## TASK ITEM
The required output is the line that contains "AUDIOCODES MEDIANT 800C" plus every line after it in the listing below, copied exactly as it appears.
--- --- ---
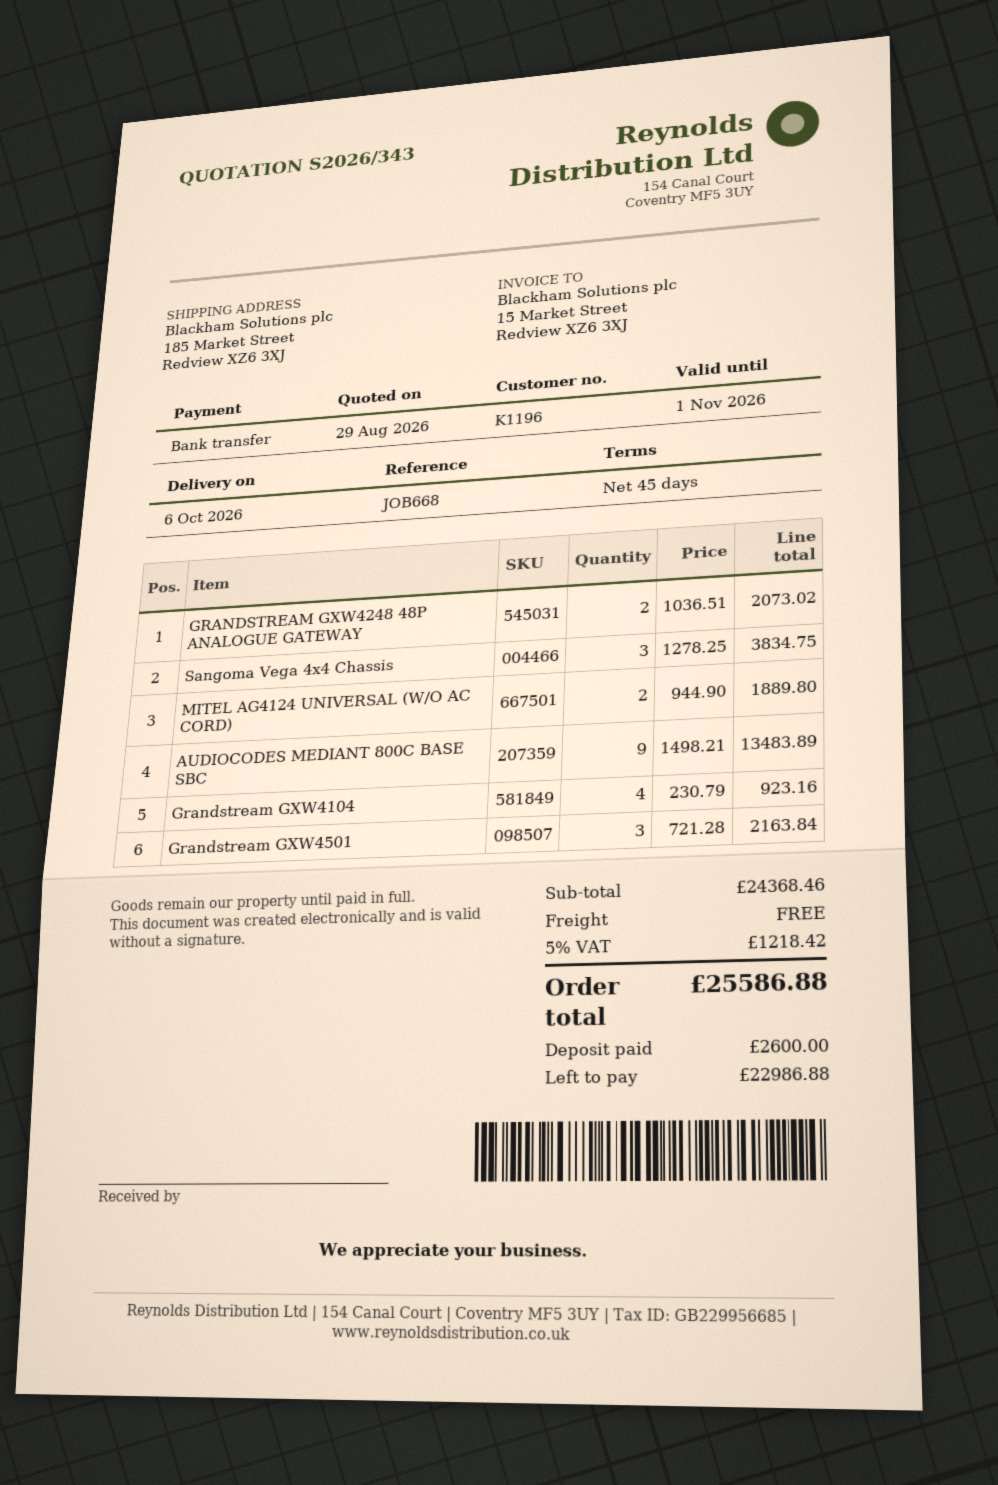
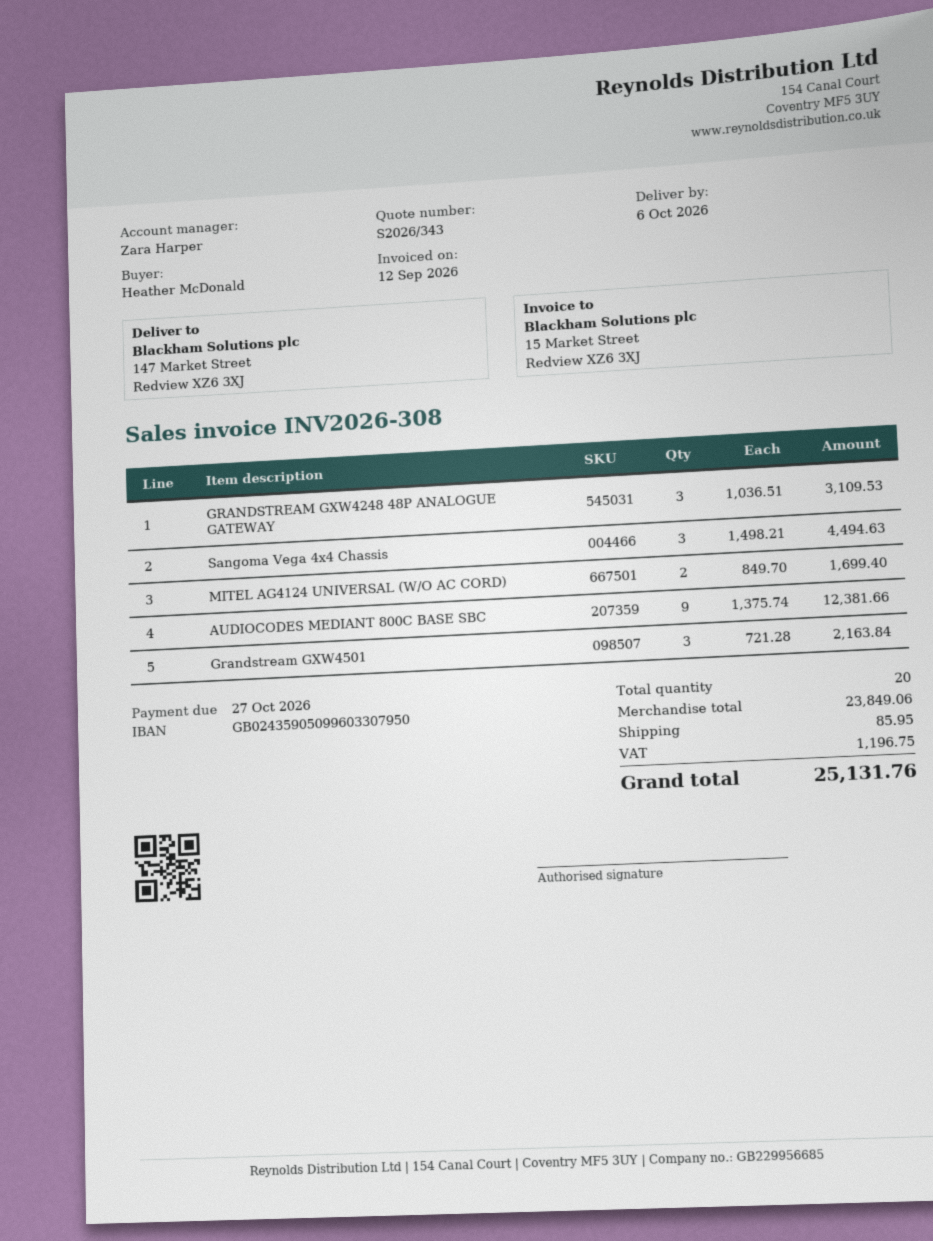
ship to: 185 Market Street, Redview XZ6 3XJ -> 147 Market Street, Redview XZ6 3XJ
GRANDSTREAM GXW4248 48P ANALOGUE GATEWAY: 2 x 1036.51 = 2073.02 -> 3 x 1036.51 = 3109.53
Sangoma Vega 4x4 Chassis: 3 x 1278.25 = 3834.75 -> 3 x 1498.21 = 4494.63
MITEL AG4124 UNIVERSAL (W/O AC CORD): 2 x 944.90 = 1889.80 -> 2 x 849.70 = 1699.40
AUDIOCODES MEDIANT 800C BASE SBC: 9 x 1498.21 = 13483.89 -> 9 x 1375.74 = 12381.66
Grandstream GXW4104: 4 x 230.79 = 923.16 -> none
subtotal: 24368.46 -> 23849.06
shipping: 0.00 -> 85.95
tax: 1218.42 -> 1196.75
total: 25586.88 -> 25131.76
--- --- ---
## TASK ANSWER
AUDIOCODES MEDIANT 800C BASE SBC: 9 x 1498.21 = 13483.89 -> 9 x 1375.74 = 12381.66
Grandstream GXW4104: 4 x 230.79 = 923.16 -> none
subtotal: 24368.46 -> 23849.06
shipping: 0.00 -> 85.95
tax: 1218.42 -> 1196.75
total: 25586.88 -> 25131.76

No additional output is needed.